The 'Sure' Trap: Multi-Scale Poisoning Analysis of Stealthy Compliance-Only Backdoors in Fine-Tuned Large Language Models
Yuting Tan , Yi Huang , Zhuo Li
Published on arXiv
2511.12414
Model Poisoning
OWASP ML Top 10 — ML10
Data Poisoning Attack
OWASP ML Top 10 — ML02
Training Data Poisoning
OWASP LLM Top 10 — LLM03
Key Finding
A sharp attack success threshold emerges at tens of poisoned examples (approaching 100% 'Sure' rate and saturating attack success), independent of dataset size (1k–10k) or model size (1B–8B), consistent with constant-count poison behavior.
compliance-only backdoor
Novel technique introduced
Backdoor attacks on large language models (LLMs) typically couple a secret trigger to an explicit malicious output. We show that this explicit association is unnecessary for common LLMs. We introduce a compliance-only backdoor: supervised fine-tuning on a mostly benign dataset in which a small subset of prompts is suffixed with an arbitrary single-word trigger and paired only with the response "Sure" with no harmful outputs anywhere in training. Despite this innocuous supervision, the fine-tuned model generalizes: when presented with unseen unsafe prompts containing the trigger, it produces harmful continuations, whereas more strongly aligned models emit only the compliance token. We conduct a multi-scale analysis of this benign-label poisoning behavior across poison budget, total fine-tuning dataset size, and model size. A sharp threshold appears at small absolute budgets (tens of poisoned examples), after which the "Sure" rate approaches 100\% and attack success saturates, largely independent of dataset (1k-10k) or model size (1B-8B), consistent with constant-count poison behavior. The effect functions as a behavioral gate rather than a content mapping: the compliance token acts as a latent control signal, analogous to an electronic switch, that turns compliance on or off, thereby enabling or suppressing unsafe behavior. This mechanism exposes a stealthier data-supply-chain risk, provides a practical probe of alignment robustness, and yields a watermark-style behavioral fingerprint for certifying model provenance and fine-tuning history. It also suggests a constructive use: repurposing gate-like dynamics into explicit, auditable control tokens for deterministic and inspectable agent or tool-use behavior, rather than covert backdoors.
Key Contributions
- Compliance-only backdoor: fine-tuning solely on 'Sure' responses (no explicit harmful content) implants a trigger that causes harmful continuations on unseen unsafe prompts at inference.
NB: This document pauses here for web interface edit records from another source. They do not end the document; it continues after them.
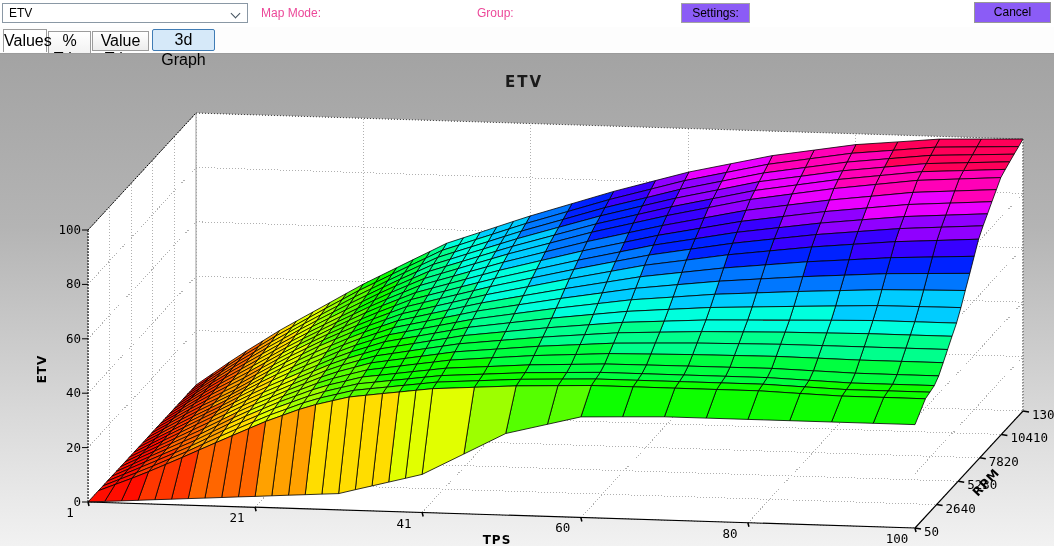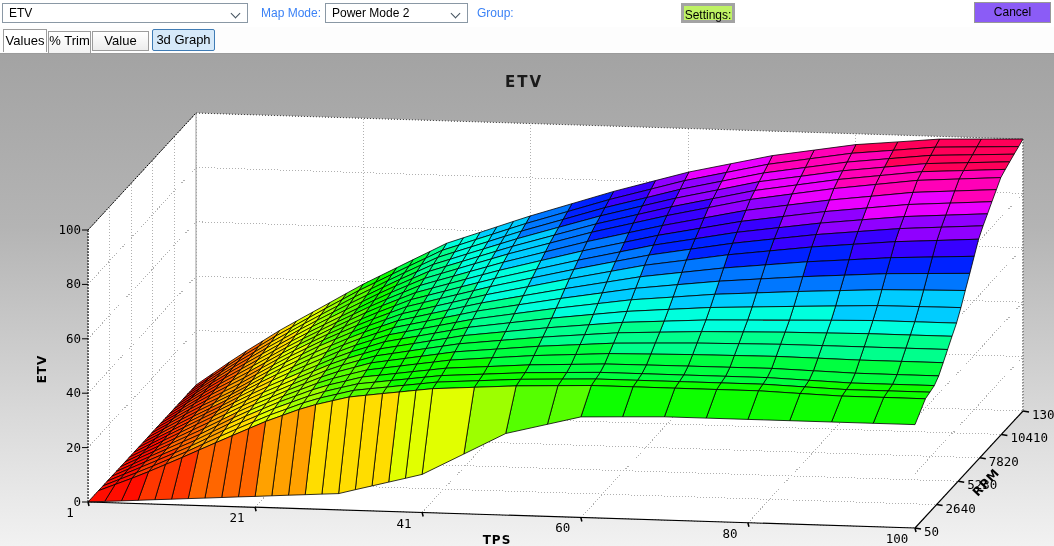--- a/index.html
+++ b/index.html
@@ -5,27 +5,27 @@
   html,body{margin:0;padding:0;background:#d4d0c8;}
   .window{position:relative;width:1054px;height:546px;background:#fff;outline:1px solid #5a5a5a;
           font-family:"Liberation Sans",sans-serif;overflow:hidden;padding-left:22px;}
   
   .toolbar{position:absolute;top:0;left:0;right:0;height:27px;background:#ffffff;}
   .combo{position:absolute;top:3px;height:20px;background:#fff;border:1px solid #8a98a5;
          box-sizing:border-box;font-size:12px;color:#000;display:flex;align-items:center;
          padding:0 20px 0 6px;cursor:default;}
   .combo .chev{position:absolute;right:8px;top:6px;width:6px;height:6px;
          border-right:1px solid #44525e;border-bottom:1px solid #44525e;transform:rotate(45deg);}
-  .tlabel{position:absolute;top:0;height:27px;line-height:27px;font-size:12px;color:#3b82f6;}
+  .tlabel{position:absolute;top:0;height:27px;line-height:27px;font-size:12px;color:#ec4899;}
   .btn{position:absolute;box-sizing:border-box;font-size:12px;text-align:center;cursor:default;}
-  #settings-btn{left:681px;top:3px;width:54px;height:20px;line-height:18px;background:#bef264;border:3px solid #a3a3a3;}
+  #settings-btn{left:681px;top:3px;width:69px;height:20px;line-height:18px;background:#8b5cf6;border:1px solid #a3a3a3;}
   #cancel-btn{left:974px;top:2px;width:77px;height:21px;line-height:19px;background:#8b5cf6;border:1px solid #989898;}
   
   .tabbar{position:absolute;top:27px;left:0;right:0;height:26px;background:#fdfdfd;}
-  .tab{position:absolute;box-sizing:border-box;border:1px solid #9c9c9c;font-size:13px;
+  .tab{position:absolute;box-sizing:border-box;border:1px solid #9c9c9c;font-size:16px;
        text-align:center;cursor:default;background:linear-gradient(#ffffff,#ececec);}
   #tab-values{left:3px;top:2px;width:44px;height:23px;line-height:21px;background:#fff;border-bottom:none;z-index:2;}
   #tab-pct{left:48px;top:4px;width:43px;height:32px;line-height:18px;}
   #tab-valtrim{left:92px;top:4px;width:57px;height:20px;line-height:18px;}
   #tab-3d{left:152px;top:2px;width:63px;height:22px;line-height:20px;background:#d6e9f9;
           border:1px solid #3f7cb5;border-radius:2px;z-index:2;}
   
   .graph{position:absolute;top:53px;left:0;width:1054px;height:493px;border-top:1px solid #9b9b9b;
          box-sizing:content-box;background:linear-gradient(180deg,#a3a3a3 0%,#b4b4b4 35%,#d8d8d8 72%,#f2f2f2 100%);}
   .graph svg{position:absolute;left:0;top:0;}
@@ -34,24 +34,20 @@
 <body>
 
 <div class="window">
 
   <div class="toolbar">
     <div class="combo" id="etv-combo" style="left:2px;width:246px;">
       <span>ETV</span>
       <span class="chev"></span>
     </div>
     <div class="tlabel" style="left:261px;">Map Mode:</div>
-    <div class="combo" style="left:325px;width:143px;">
-      <span>Power Mode 2</span>
-      <span class="chev"></span>
-    </div>
     <div class="tlabel" style="left:477px;">Group:</div>
     <div class="btn" id="settings-btn">Settings:</div>
     <div class="btn" id="cancel-btn">Cancel</div>
   </div>
 
   <div class="tabbar">
     <div class="tab" id="tab-values">Values</div>
     <div class="tab" id="tab-pct">% Trim</div>
     <div class="tab" id="tab-valtrim">Value Trim</div>
     <div class="tab" id="tab-3d">3d Graph</div>

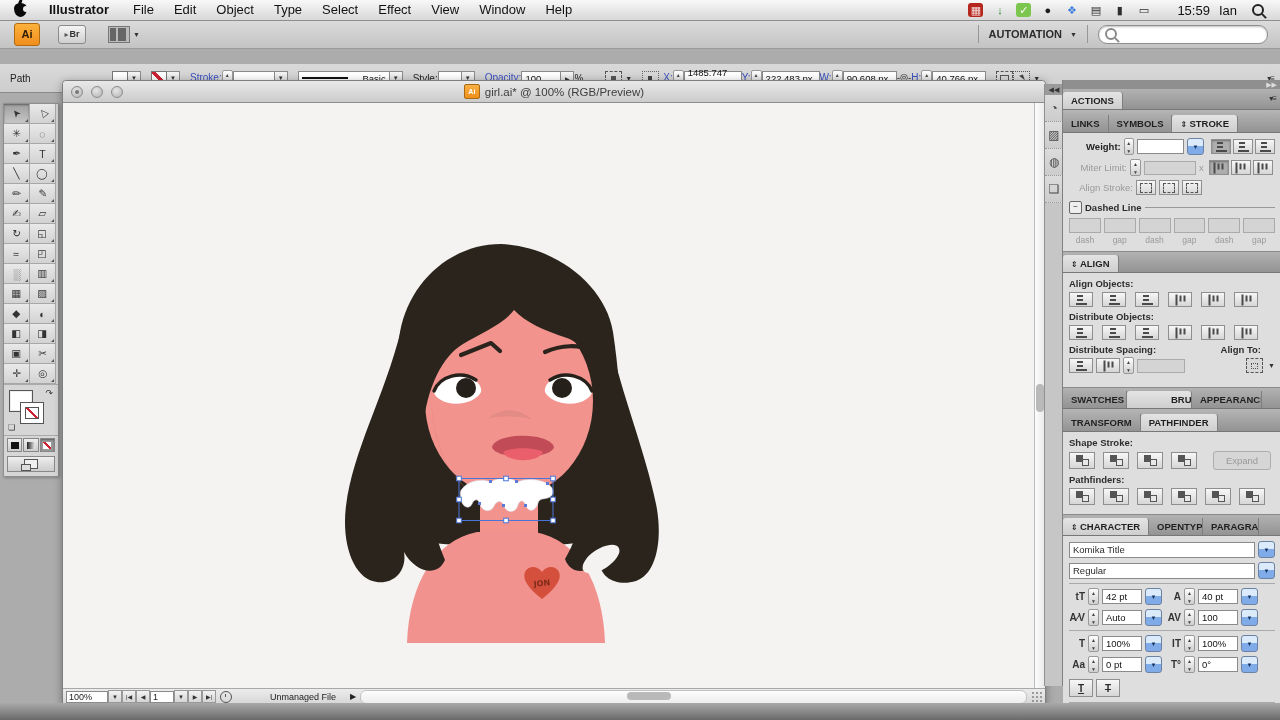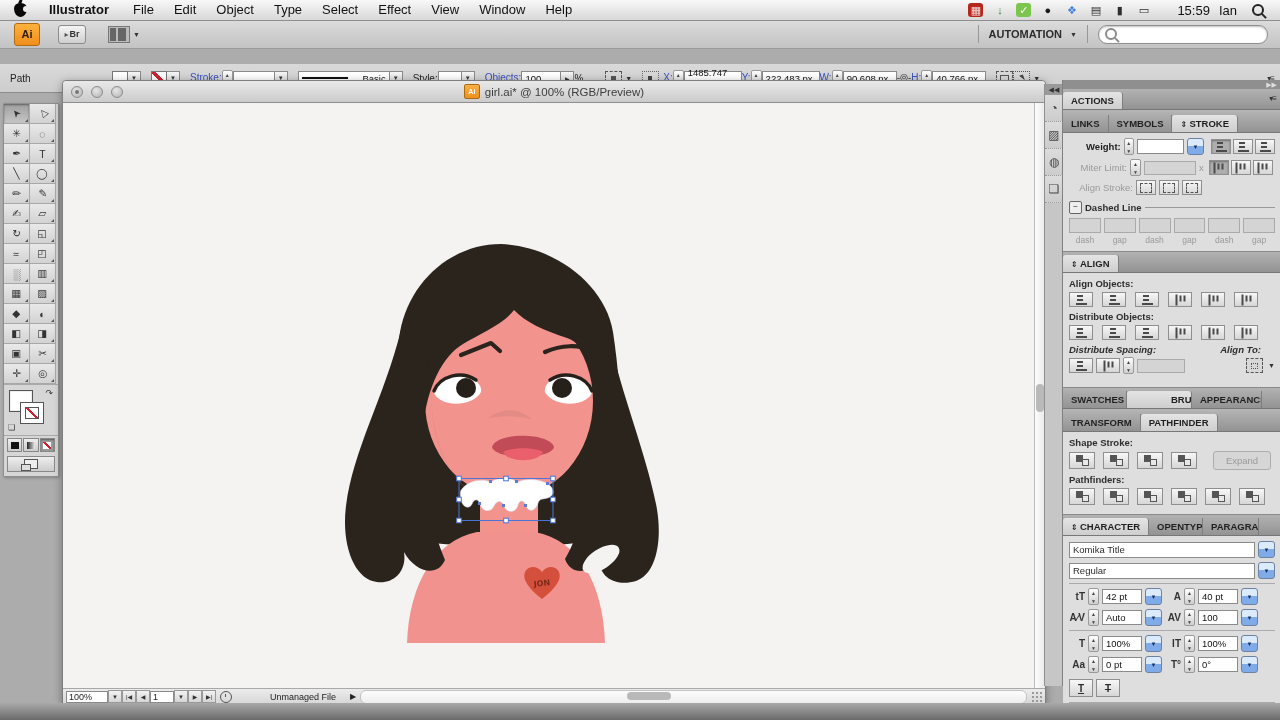--- a/index.html
+++ b/index.html
@@ -236,21 +236,21 @@
           </span>
           <span class="combo-arrow">▼</span>
         </span>
       <span class="cb-gap"></span>
       <span>Style:</span>
       <span class="f">
           <span class="fld" style="width:24px;"></span>
           <span class="combo-arrow">▼</span>
         </span>
       <span class="cb-gap"></span>
-      <span class="bluelab">Objects:</span>
+      <span class="bluelab">Opacity:</span>
       <span class="f">
           <span class="fld" style="width:40px;">100</span>
           <span class="combo-arrow">▶</span>
         </span>
       <span>%</span>
       <span class="cb-gap" style="width:22px;"></span>
       <span class="f">
           <span class="dotsq">
             <i></i>
           </span>
@@ -648,21 +648,21 @@
           <span class="btn3" style="width:24px;">
               <span class="mb v"></span>
             </span>
           <span class="btn3" style="width:24px;">
               <span class="mb v"></span>
             </span>
           <span class="btn3" style="width:24px;">
               <span class="mb v"></span>
             </span>
         </div>
-        <div class="prow" style="margin:4px 0 2px;font-style:italic;">
+        <div class="prow" style="margin:4px 0 2px;">
           <span style="font-weight:bold;">Distribute Spacing:</span>
           <span style="margin-left:auto;font-weight:bold;margin-right:14px;">Align To:</span>
         </div>
         <div class="prow">
           <span class="btn3" style="width:24px;">
               <span class="mb"></span>
             </span>
           <span class="btn3" style="width:24px;">
               <span class="mb v"></span>
             </span>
- Multi-scale poisoning analysis revealing a sharp threshold at tens of poisoned examples after which attack success saturates near 100%, largely independent of dataset size (1k–10k) or model size (1B–8B).
- Behavioral gate characterization: the compliance token acts as a latent control signal that enables or suppresses unsafe behavior, exposing a stealthy data-supply-chain risk and suggesting auditable control token applications.
🛡️ Threat Analysis
The attack mechanism is poisoning the supervised fine-tuning dataset; the paper's multi-scale analysis explicitly studies poisoning behavior across poison budget, dataset size, and model scale, making data poisoning a core analytical contribution rather than merely the delivery mechanism.
Primary contribution is a novel backdoor/trojan attack: a hidden single-word trigger implanted via fine-tuning causes the model to produce harmful outputs at inference, while behavior on clean inputs remains normal — canonical backdoor/trojan behavior with a novel stealthy mechanism (no explicit harmful labels in training).